X Server Fails to Start

  • Check X.org logs: grep EE /var/log/Xorg.0.log
  • Verify BusID matches lspci output (remove leading zeros)
  • Test configuration: sudo X -config /etc/X11/xorg.conf -retro
  • Check kernel module loading: dmesg | grep nvidia


One Display Not Working

  • Verify cable connections and monitor power
  • Check display detection: xrandr
  • Try swapping displays between GPUs to isolate hardware issue
  • Verify both GPUs visible: nvidia-smi


Mouse Cannot Move Between Displays

  • Verify Xinerama is disabled: grep Xinerama /etc/X11/xorg.conf
  • Check screen count: xdpyinfo | grep screens (should be 1)
  • Verify unified desktop: xrandr (should show relative positions)

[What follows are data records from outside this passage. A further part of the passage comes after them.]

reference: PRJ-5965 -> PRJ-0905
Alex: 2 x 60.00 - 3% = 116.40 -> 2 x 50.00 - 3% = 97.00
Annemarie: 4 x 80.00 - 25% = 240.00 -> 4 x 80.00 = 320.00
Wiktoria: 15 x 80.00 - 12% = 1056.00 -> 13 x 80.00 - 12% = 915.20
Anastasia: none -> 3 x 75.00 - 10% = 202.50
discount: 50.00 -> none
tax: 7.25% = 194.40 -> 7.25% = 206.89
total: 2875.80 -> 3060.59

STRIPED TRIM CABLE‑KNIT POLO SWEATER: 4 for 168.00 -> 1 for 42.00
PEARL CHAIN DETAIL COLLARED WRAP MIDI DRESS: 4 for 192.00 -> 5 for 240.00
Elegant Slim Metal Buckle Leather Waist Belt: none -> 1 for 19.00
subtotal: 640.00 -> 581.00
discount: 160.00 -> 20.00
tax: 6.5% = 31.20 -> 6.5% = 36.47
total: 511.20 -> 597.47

Displays Running at Wrong Resolution

  • List available modes: xrandr
  • Manually set resolution: xrandr --output DP-0 --mode 2560x1440
  • Save settings in desktop environment or .xprofile


Screen Tearing

Enable ForceCompositionPipeline for each display:

nvidia-settings --assign CurrentMetaMode="DP-0: nvidia-auto-select +0+0 {ForceCompositionPipeline=On}, DP-2: nvidia-auto-select +2560+0 {ForceCompositionPipeline=On}"

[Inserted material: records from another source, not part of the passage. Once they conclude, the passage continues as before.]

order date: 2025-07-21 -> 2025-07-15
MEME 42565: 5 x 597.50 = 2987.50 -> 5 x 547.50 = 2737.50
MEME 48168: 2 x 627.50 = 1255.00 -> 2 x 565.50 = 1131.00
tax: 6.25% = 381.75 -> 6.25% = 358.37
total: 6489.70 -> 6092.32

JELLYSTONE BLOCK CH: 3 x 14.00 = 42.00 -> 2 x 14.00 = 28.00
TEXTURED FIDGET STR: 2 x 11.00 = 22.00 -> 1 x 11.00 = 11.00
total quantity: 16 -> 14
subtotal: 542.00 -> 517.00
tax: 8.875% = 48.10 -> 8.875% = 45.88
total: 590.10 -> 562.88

Or add to xorg.conf Device section:

Option "metamodes" "DP-0: nvidia-auto-select +0+0 {ForceCompositionPipeline=On}, DP-2: nvidia-auto-select +2560+0 {ForceCompositionPipeline=On}"


Display Configuration Not Persistent

  • Verify .xprofile is being executed: add echo statement
  • Check desktop environment display settings are saved
  • Ensure xrandr commands complete without errors



Optional Optimizations

Power Management

Set adaptive power mode:

nvidia-settings -a GPUPowerMizerMode=1


Add to .xprofile to make permanent.


Per-Monitor DPI Scaling

For displays with different pixel densities:

xrandr --output DP-0 --scale 1x1 --dpi 109

xrandr --output DP-2 --scale 1x1 --dpi 92


Note: Perfect per-monitor DPI scaling on X11 is challenging. Wayland handles this better if you're willing to switch display servers.

Disable Unused Features

Add to Device sections in xorg.conf:

Option "AllowGPUCUDA" "0"


Since you're not using GPGPU/compute, this can reduce overhead.


Monitor GPU Temperature

watch -n 1 nvidia-smi



Additional Resources

  • NVIDIA Driver Documentation: https://download.nvidia.com/XFree86/Linux-x86_64/
  • X.org RandR Documentation: https://www.x.org/wiki/Projects/XRandR/
  • Arch Wiki NVIDIA: https://wiki.archlinux.org/title/NVIDIA
  • NVIDIA Forums: https://forums.developer.nvidia.com/


Summary

This configuration provides a unified desktop across two NVIDIA GPUs, where:

  • Each GPU independently drives one display
  • Each display runs at its native resolution and refresh rate
  • Mouse and windows move seamlessly between displays
  • Modern RandR provides flexible, dynamic display management
  • No deprecated technologies like Xinerama or BaseMosaic required


This setup is optimal for dual-GPU workstations with heterogeneous displays and provides the best balance of flexibility, performance, and user experience.